We’ll try not to rehash the market excitement about Hormel’s (HRL.N) $700 million acquisition of the Skippy peanut butter brand from Unilever NV (UN.N). So far, companies aspire to make the type of purchase which is accretive to both revenues and earnings in the first year, and which may also smooth out earnings moving forward. Hormel’s management has delivered market outperformance over time, and their largest acquisition ever seems to fit their goals, from adding to branded products to international expansion including China, where their other products may be cross-marketed.

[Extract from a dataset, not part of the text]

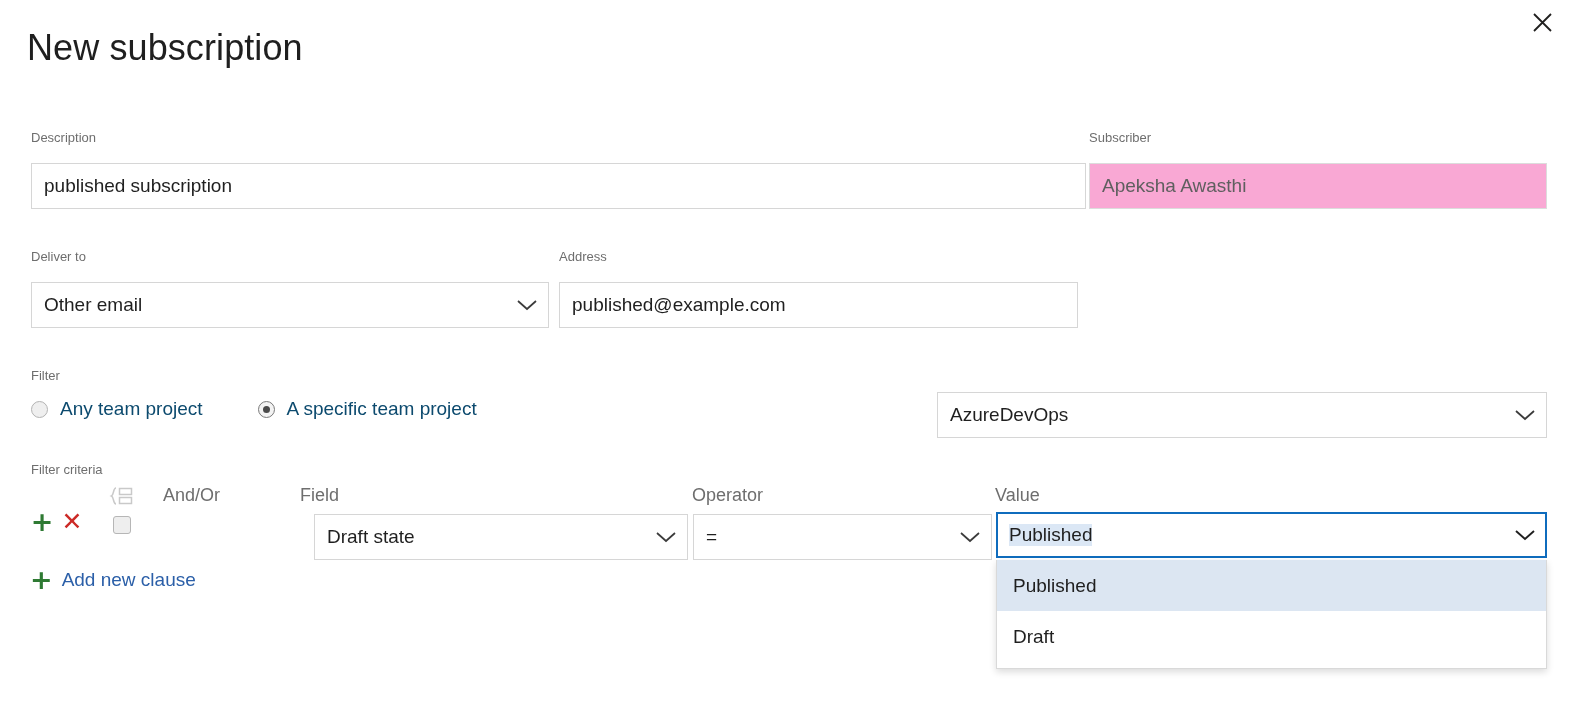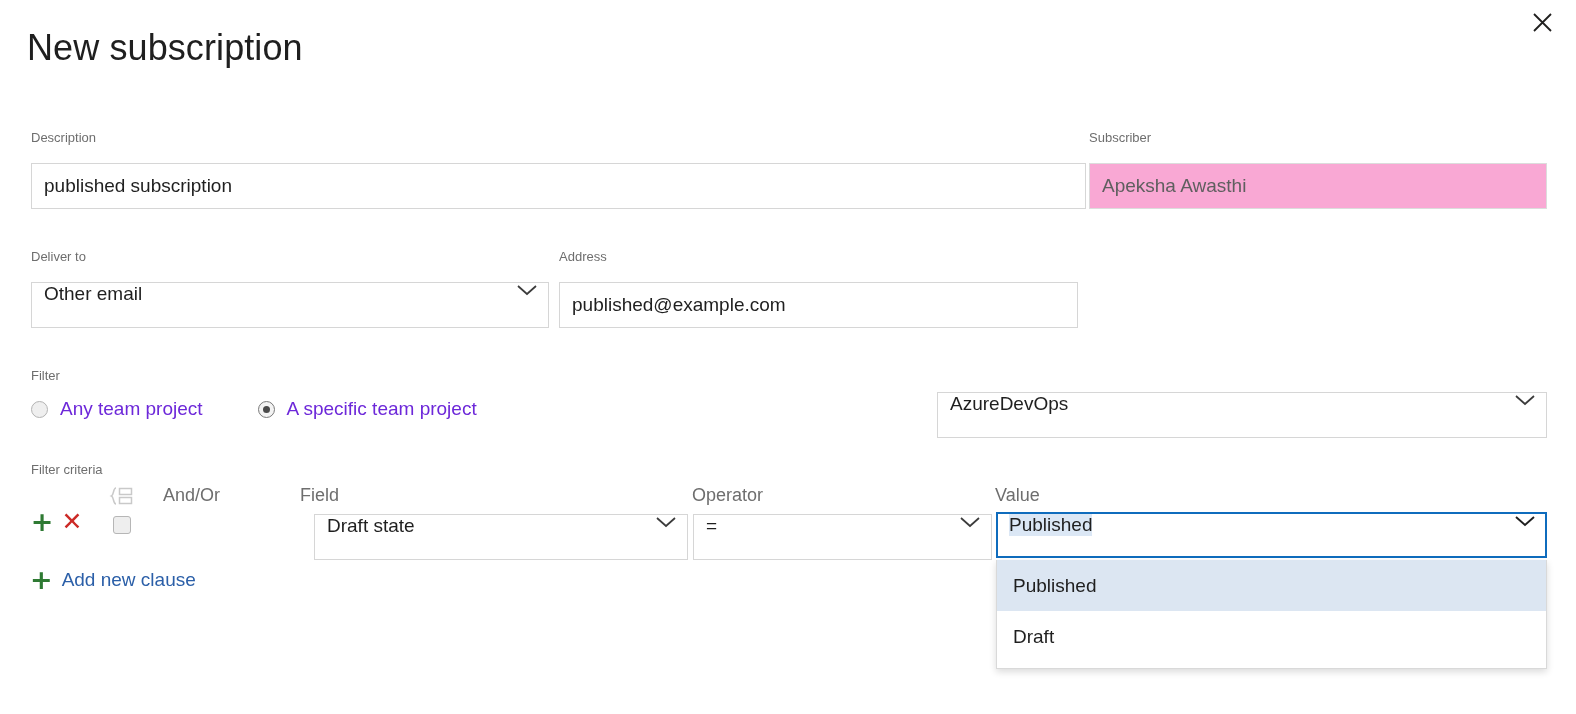"Other email" .combo { align-items: flex-start -> center }
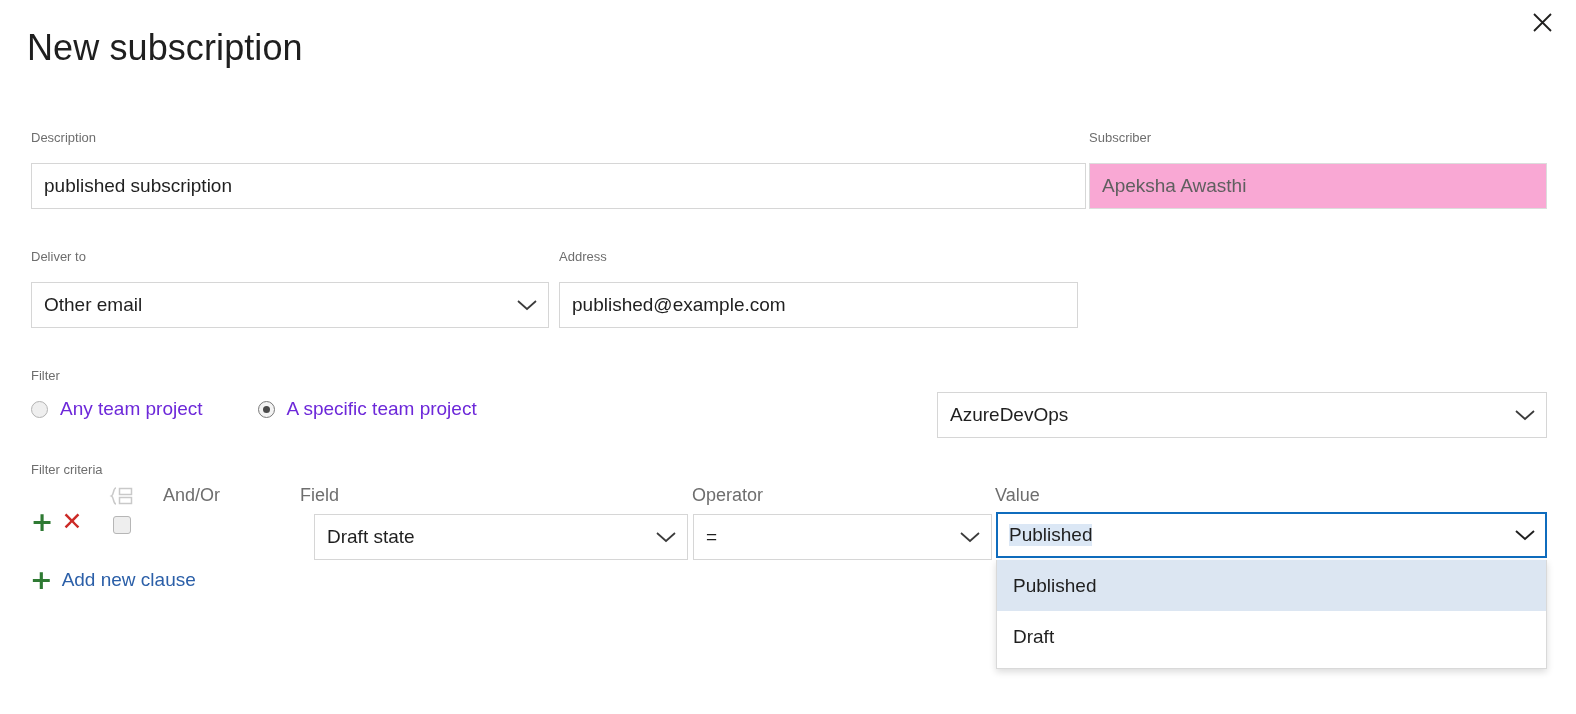"Any team project" .radio-row { color: #6d28d9 -> #0c4a6e }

While many look at trailing 12-month data, Thomson Reuters StarMine also shows how the data looks based on aggregate analyst forward projections. Four forward 12-month ratios of Enterprise Value/Sales, Enterprise Value/ EBITDA, Price/Earnings and Price/Book are all within 11% of their 10-year high values, in the table below.
The fifth ratio, the forward 12-month Price/Cash Flow, currently shows a value of 15.8x and exceeds the recent new high of 14.6x (see chart).
Without the Skippy acquisition, one would be cautious about such levels. But Hormel’s management seems to have at least a recent history of minimizing downside earnings surprises and delivering more upside surprises, as shown by the “Surprise %” shown in this StarMine table:
Also the bottom rows showing “Standardized Unexpected Earnings” ([actual minus consensus]/standard deviation of estimates on report date) and “Post-Report 30 Day Price Change” are an indication of upside surprises being of a greater magnitude than downside surprises.